**Version comparison data**.

◇ ◇ ◇ ◇ ◇ ◇ ◇

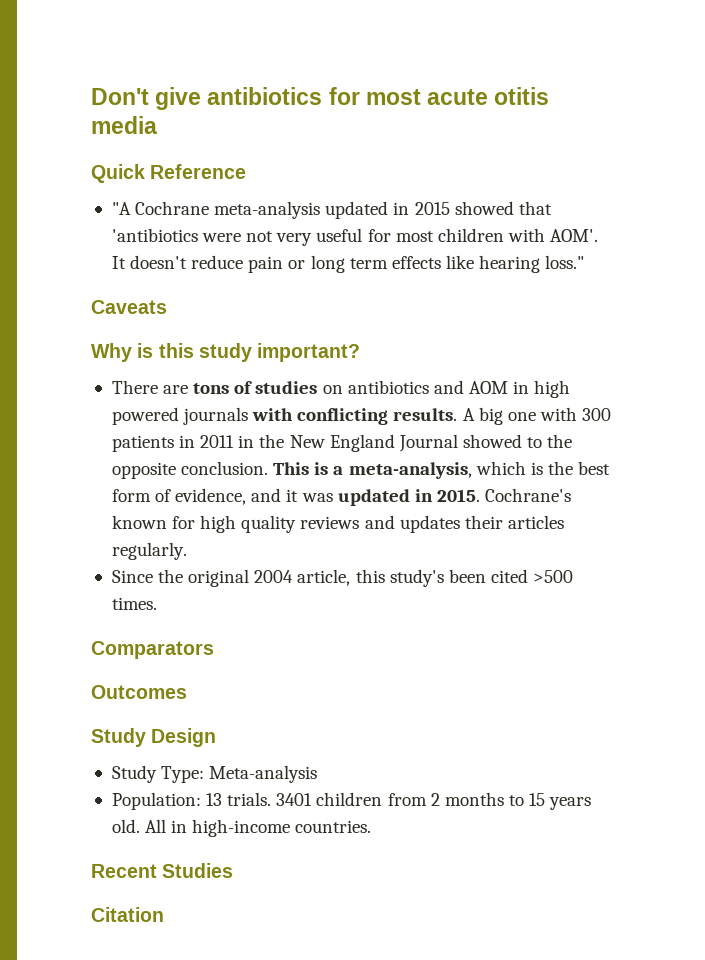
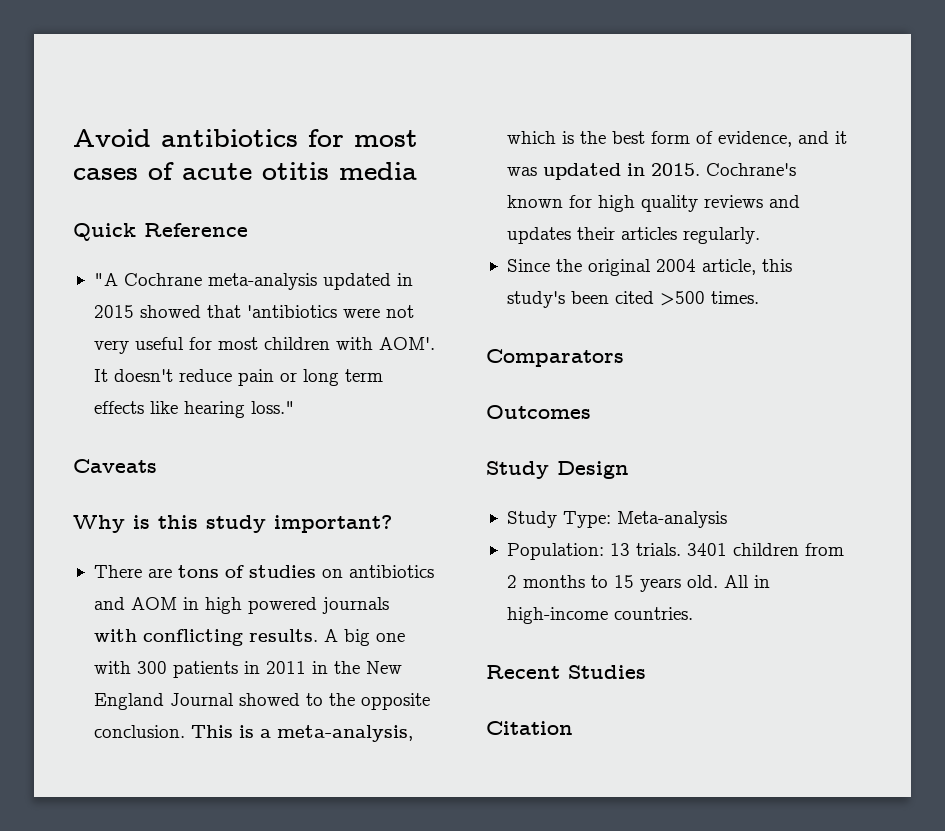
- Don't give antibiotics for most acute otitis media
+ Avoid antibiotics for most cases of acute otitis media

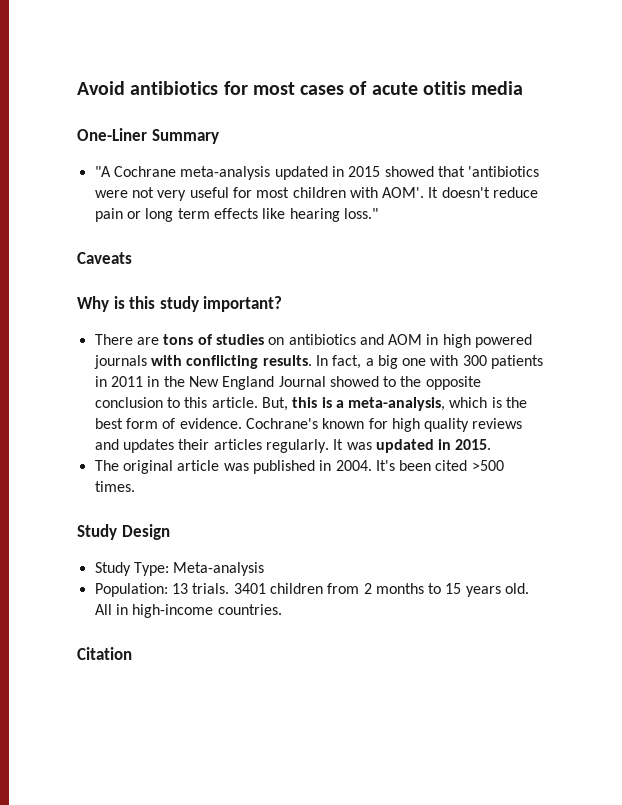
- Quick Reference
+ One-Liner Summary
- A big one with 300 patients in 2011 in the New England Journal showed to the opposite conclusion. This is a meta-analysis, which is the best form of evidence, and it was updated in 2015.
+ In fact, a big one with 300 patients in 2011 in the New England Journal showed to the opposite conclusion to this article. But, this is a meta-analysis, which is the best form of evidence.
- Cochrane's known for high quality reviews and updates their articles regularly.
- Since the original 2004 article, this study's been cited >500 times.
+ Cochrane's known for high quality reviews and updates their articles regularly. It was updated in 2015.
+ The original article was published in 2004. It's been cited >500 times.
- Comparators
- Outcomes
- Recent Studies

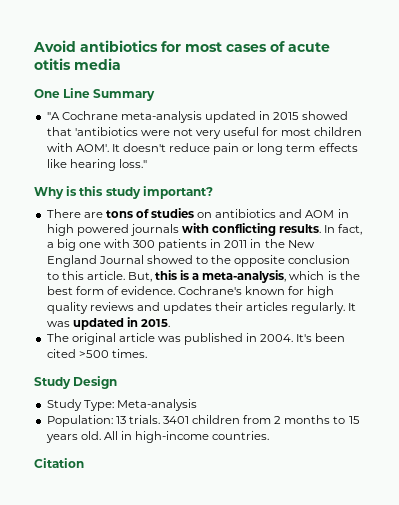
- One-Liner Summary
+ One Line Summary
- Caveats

◇ ◇ ◇ ◇ ◇ ◇ ◇

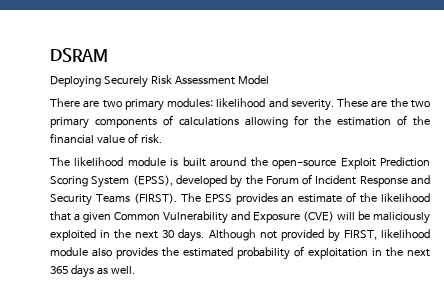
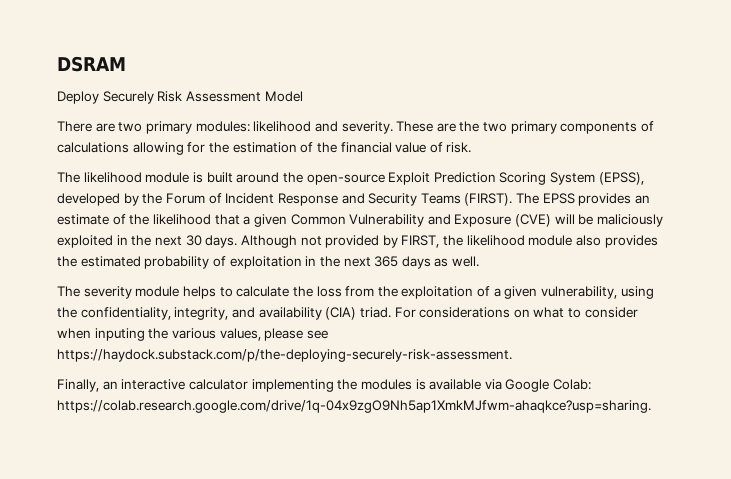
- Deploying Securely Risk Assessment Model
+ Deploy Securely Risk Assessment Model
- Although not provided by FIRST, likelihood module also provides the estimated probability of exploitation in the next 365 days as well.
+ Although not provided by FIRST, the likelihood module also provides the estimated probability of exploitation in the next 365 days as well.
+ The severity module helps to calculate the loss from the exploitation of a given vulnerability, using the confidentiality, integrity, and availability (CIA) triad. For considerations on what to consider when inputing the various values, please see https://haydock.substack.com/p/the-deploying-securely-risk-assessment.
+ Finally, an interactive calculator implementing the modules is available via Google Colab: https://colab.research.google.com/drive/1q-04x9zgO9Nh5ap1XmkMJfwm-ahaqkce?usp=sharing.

◇ ◇ ◇ ◇ ◇ ◇ ◇

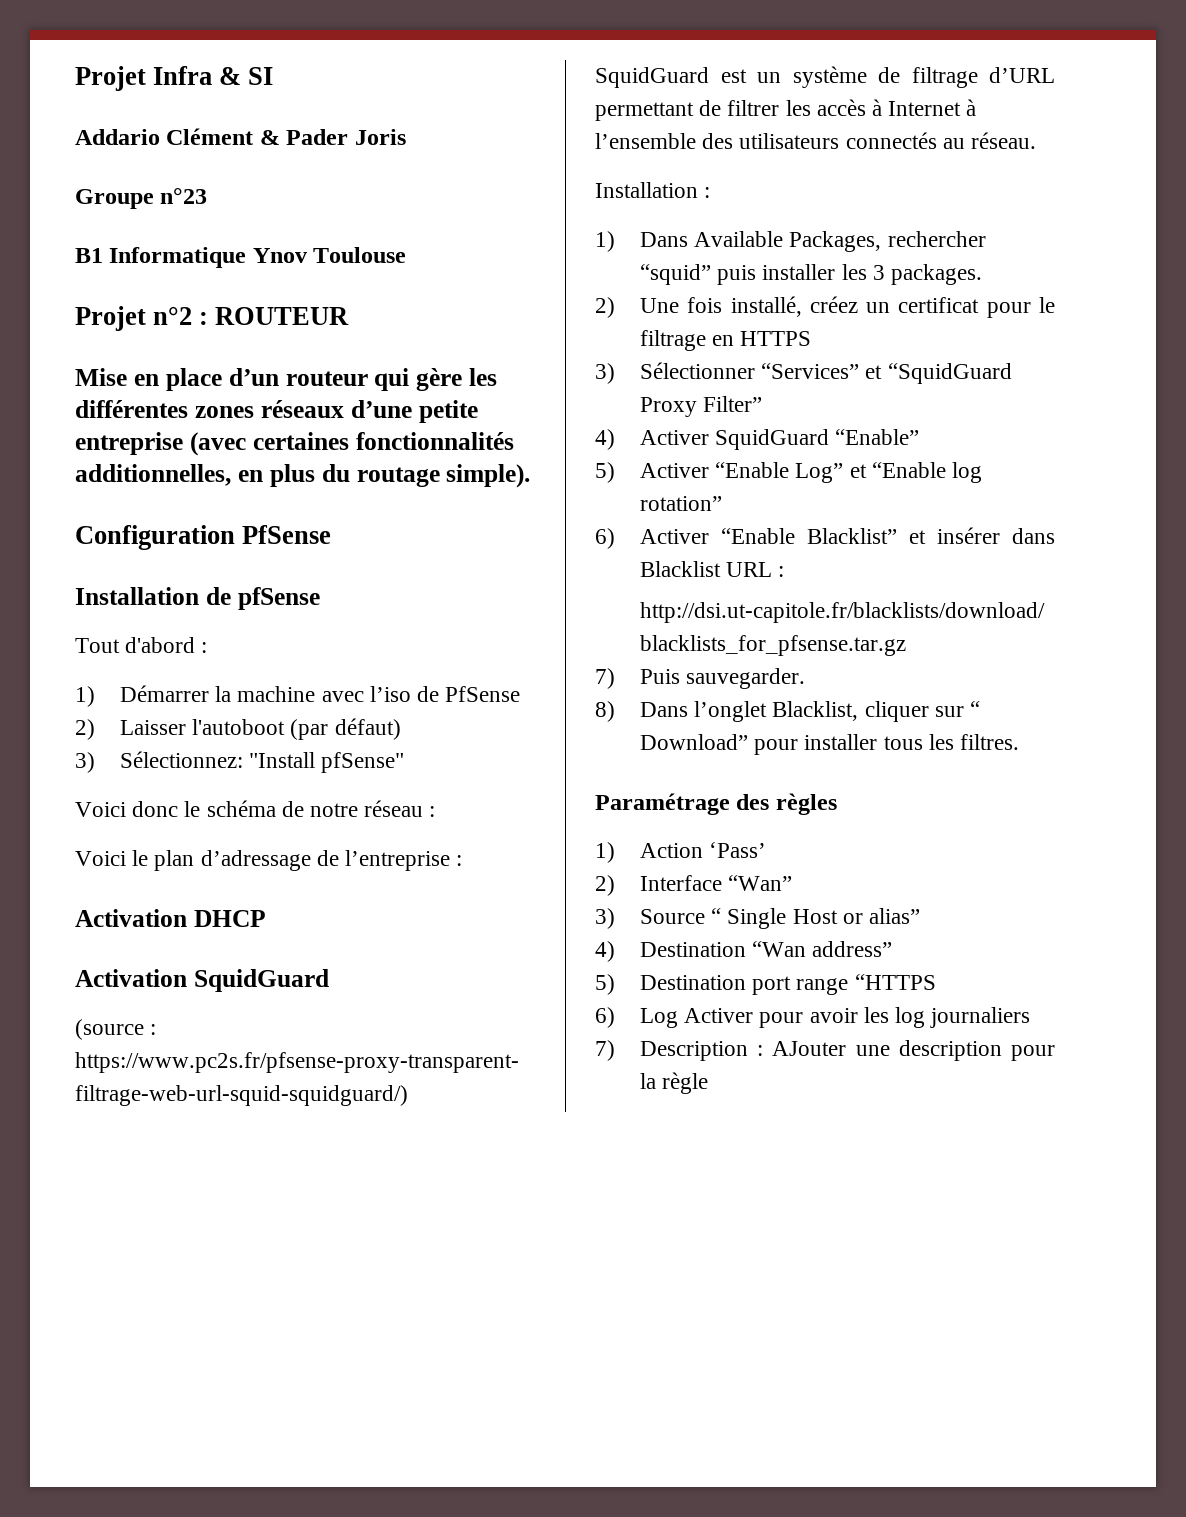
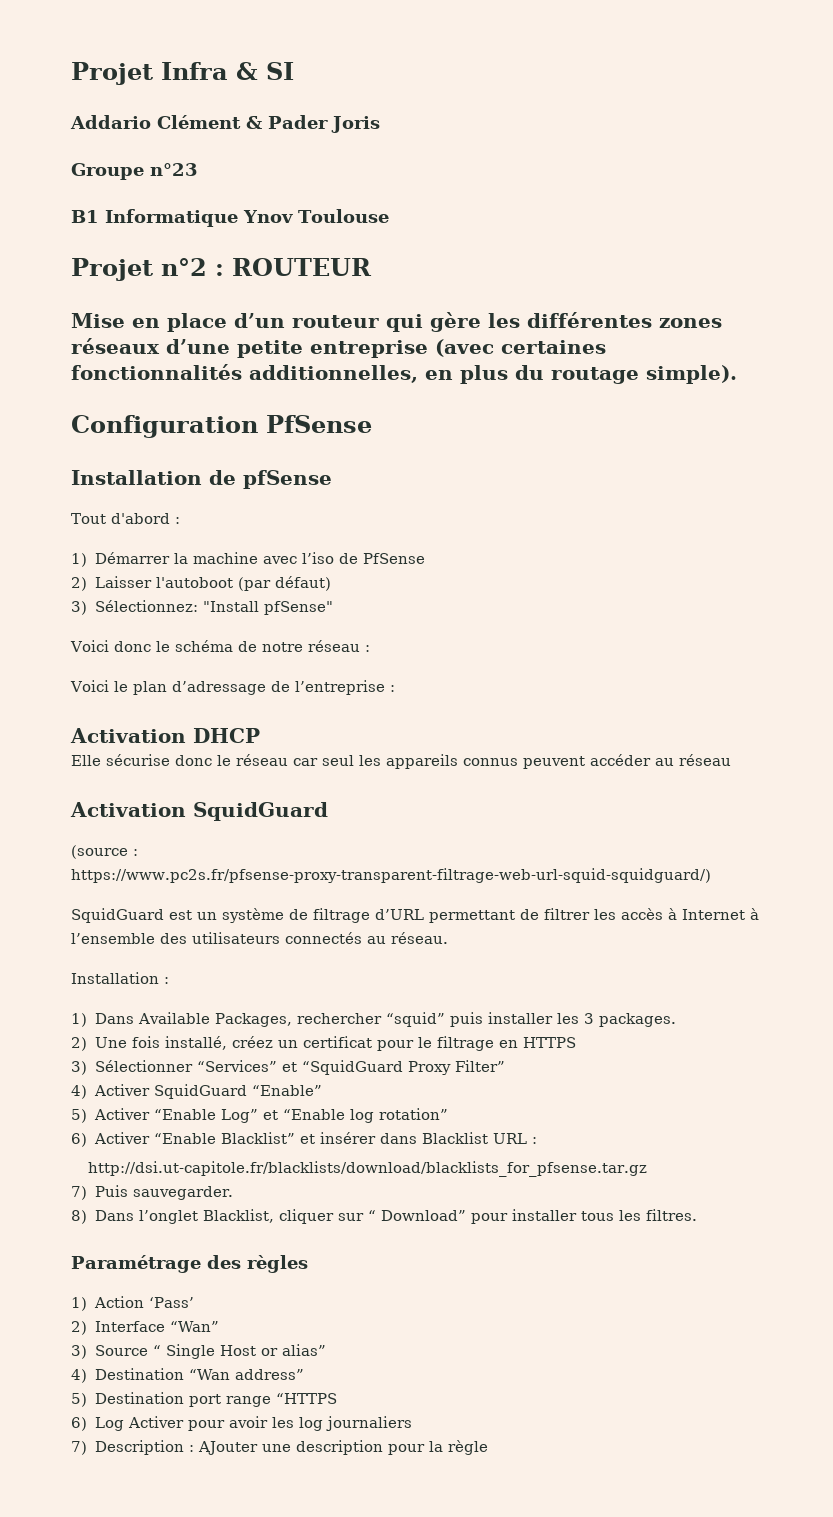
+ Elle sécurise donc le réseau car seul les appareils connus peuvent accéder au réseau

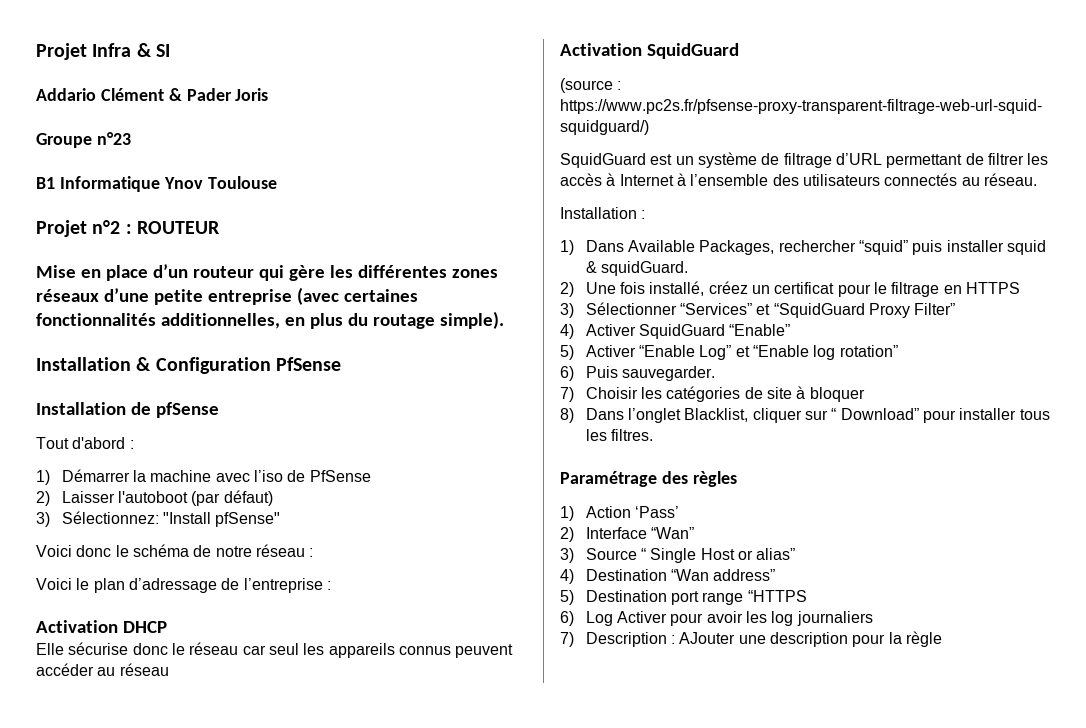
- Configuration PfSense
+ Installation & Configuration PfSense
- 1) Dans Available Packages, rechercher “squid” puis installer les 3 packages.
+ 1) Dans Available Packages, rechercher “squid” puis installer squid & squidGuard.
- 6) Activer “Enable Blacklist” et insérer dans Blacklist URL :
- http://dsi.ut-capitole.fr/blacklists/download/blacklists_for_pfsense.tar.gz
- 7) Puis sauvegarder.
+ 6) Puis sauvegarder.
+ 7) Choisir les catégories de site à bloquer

◇ ◇ ◇ ◇ ◇ ◇ ◇

**Instructions to follow**.
What you give back should be exactly the lines of the data above from the line with "Deploy Securely Risk Assessment Model" through the line with "by FIRST, the", both of those included, and nothing more.

**Problem solution**.
+ Deploy Securely Risk Assessment Model
- Although not provided by FIRST, likelihood module also provides the estimated probability of exploitation in the next 365 days as well.
+ Although not provided by FIRST, the likelihood module also provides the estimated probability of exploitation in the next 365 days as well.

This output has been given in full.